Johann Sebastian Bach hat das Hammerklavier nicht gekannt und konnte deshalb die klanglichen und artikulatorischen Möglichkeiten des modernen Klaviers nicht antizipieren. Für Puristen haben Pianisten deshalb keinerlei Berechtigung, Bach auf nicht-authentischen Instrumenten öffentlich aufzuführen. Diese Position geht aber wohl zu weit, wenn Künstler sich ernsthaft mit der Verzierungs- und Artikulationstechnik des Clavierspiels der Barockzeit auseinandergesetzt haben.

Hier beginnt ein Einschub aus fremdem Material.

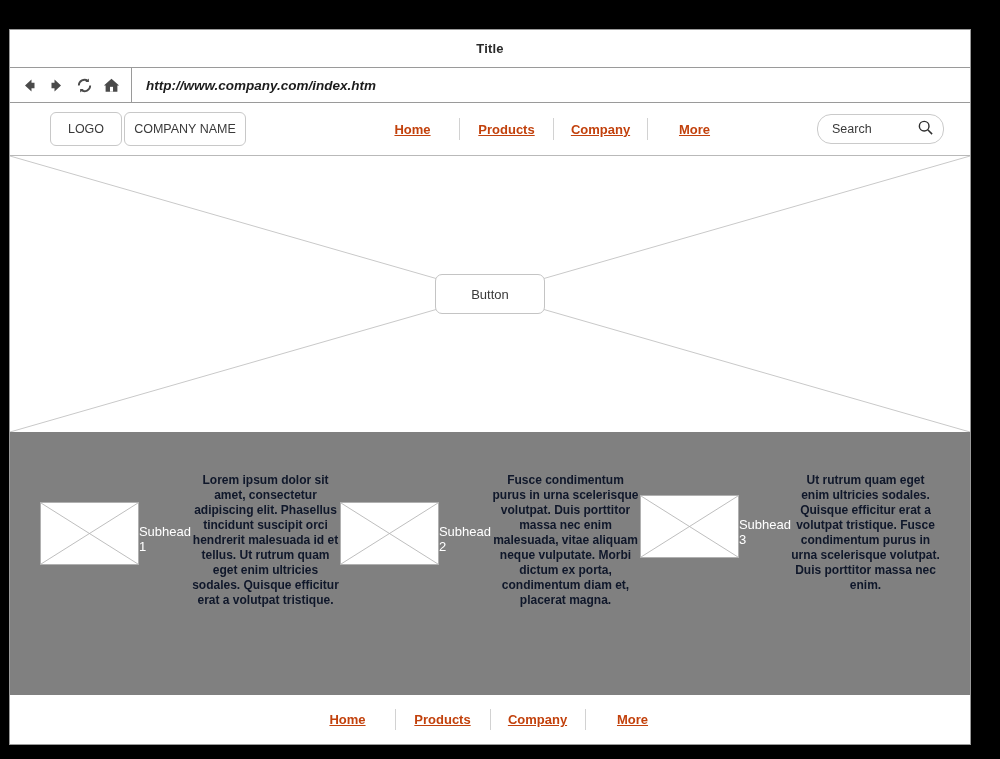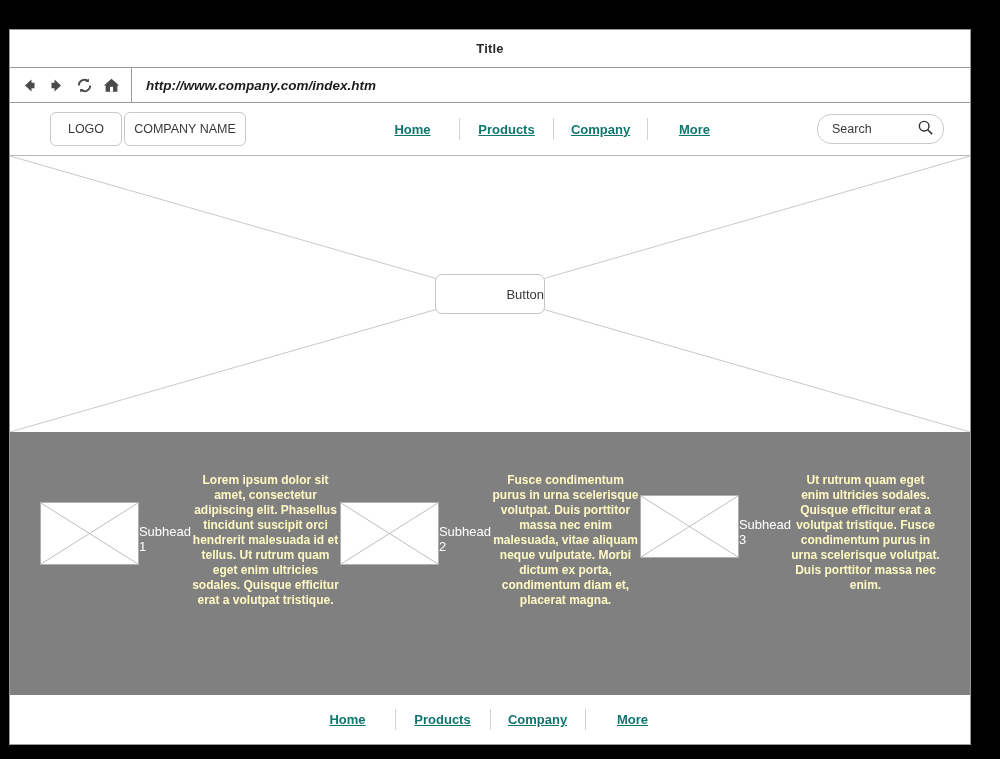"Home" .navlink { color: #0f766e -> #c2410c }
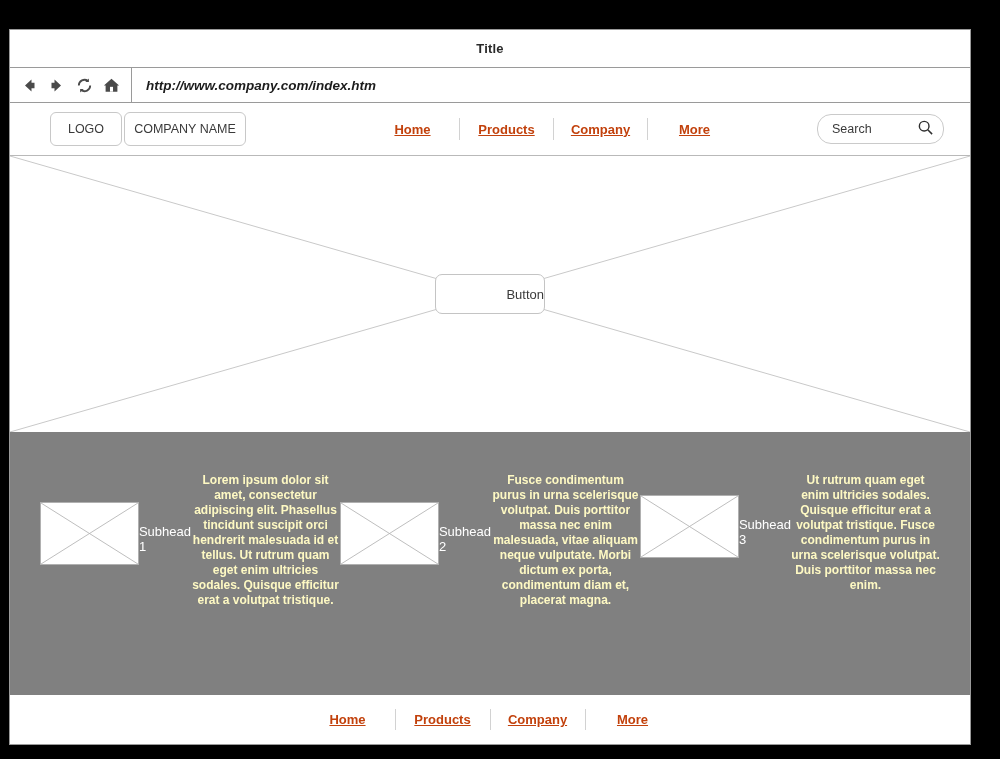"Button" .hero-btn { justify-content: flex-end -> center }
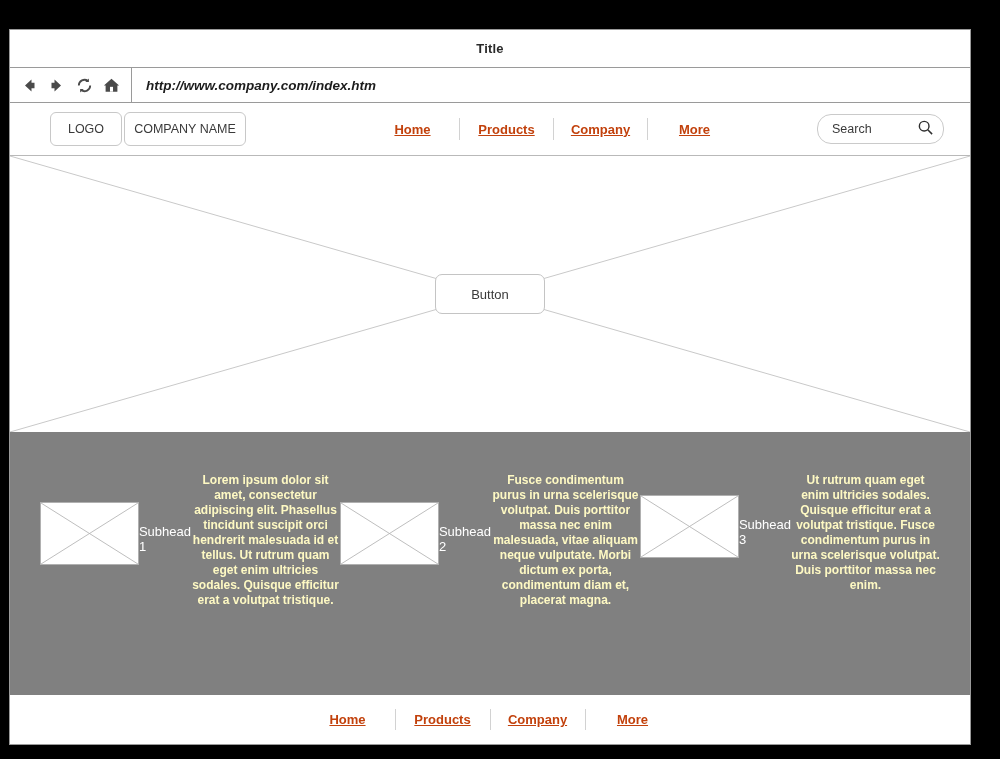"Lorem ipsum dolor sit amet," .coltext { color: #fef9c3 -> #0f172a }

So widmete Yulianna Avdeeva die erste Konzerthälfte in Aarau nicht Chopin, sondern Bach. Mit der dritten von Bachs Toccaten für Clavier stellte sich die Pianistin allerdings einer speziellen Herausforderung, denn der Komponist versucht sich hier im Stylus phantasticus, dem er bei Buxtehude in Lübeck begegnet ist. Diesen Stil auf dem Flügel zu reproduzieren ist schwierig, ist doch schon der Klang des Klaviers zu gezähmt, entbehrt jeglicher Schärfe; das Instrument ist auf Ausgleich und Differenzierung ausgelegt. Bei Cembalo und Orgel sind die dynamischen Möglichkeiten eingeschränkt, dafür ist die Artikulation pointierter.
Bei Yulianna Avdeeva klang denn der einleitende, freie Toccatenteil relativ flüssig, trotz Agogik eher zahm. Das Allegro war spielerisch, die akkordischen Takte neckisch hervorgehoben, speziell wo Bach sich in entfernteren Tonarten bewegt Das Adagio wiederum ist auf dem Klavier schwierig zu realisieren; die äußeren Segmente waren sehr verhalten und weich, „Toccata-rebellisch“ allenfalls in den Tremoli und im anschwellenden Mittelteil. Auch die Fuge begann verhalten, sehr pianistisch insgesamt, und rückte erst mit dem toccatenhaften Einschub in die Nähe des Komponisten. Spielerisch-barock, fast verspielt schließlich die abschließende Fuge.
Die Französische Ouvertüre stellt ganz andere An- und Herausforderungen: Während in der Toccata der Notentext weitestgehend ausformuliert ist, sind im französischen Stil vor allem Kenntnisse im Umgang mit Verzierungen gefragt, wobei Yulianna Avdeeva sehr viel Stilbewusstsein und Feingefühl bewies. Ihre Verzierungen klangen barock-natürlich, ausgewogen; tendenziell ließ sie im jeweils ersten Durchgang vereinzelte Verzierungen weg, fügte dafür in den Wiederholungen selektiv eigene Ornamente hinzu. Die Dynamik war erfreulich moderat, folgte der von Bach vorgegebenen Stufendynamik des zweimanualigen Cembalos. Ausgezeichnet fand ich, dass das Haltepedal allenfalls zur Verstärkung von Resonanzen, keinesfalls aber zum Binden verwendet wurde. Die Fuge des ersten Satzes artikulierte die Pianistin sehr sorgfältig; einzige pianistische „Eskapaden“ waren die weiche Gestaltung des Comes sowie gelegentliche, witzig aufblitzende Synkopen.
Zu den eher pianistischen Sätzen zähle ich die Courante (eher weich, verhalten), die Sarabande (auch eher weich, kaum als Tanzrhythmus zu erkennen) und die Sätze Passepied II und Bourrée II. In der Courante gefiel mir die sprechende, ja erzählende Artikulation und Phrasierung. Weiter schätzte ich das diskrete agogische Spiel in vielen Sätzen (speziell im Echo), die ausgeprägte, manchmal kecke Artikulation (Passepied I, Bourrée I). Alles in allem war es eine Darbietung ohne unnötige Extravaganzen, die von seriöser Vorbereitung und von ernsthafter Auseinandersetzung mit dem Werk und mit Barockmusik zeugt: Chapeau!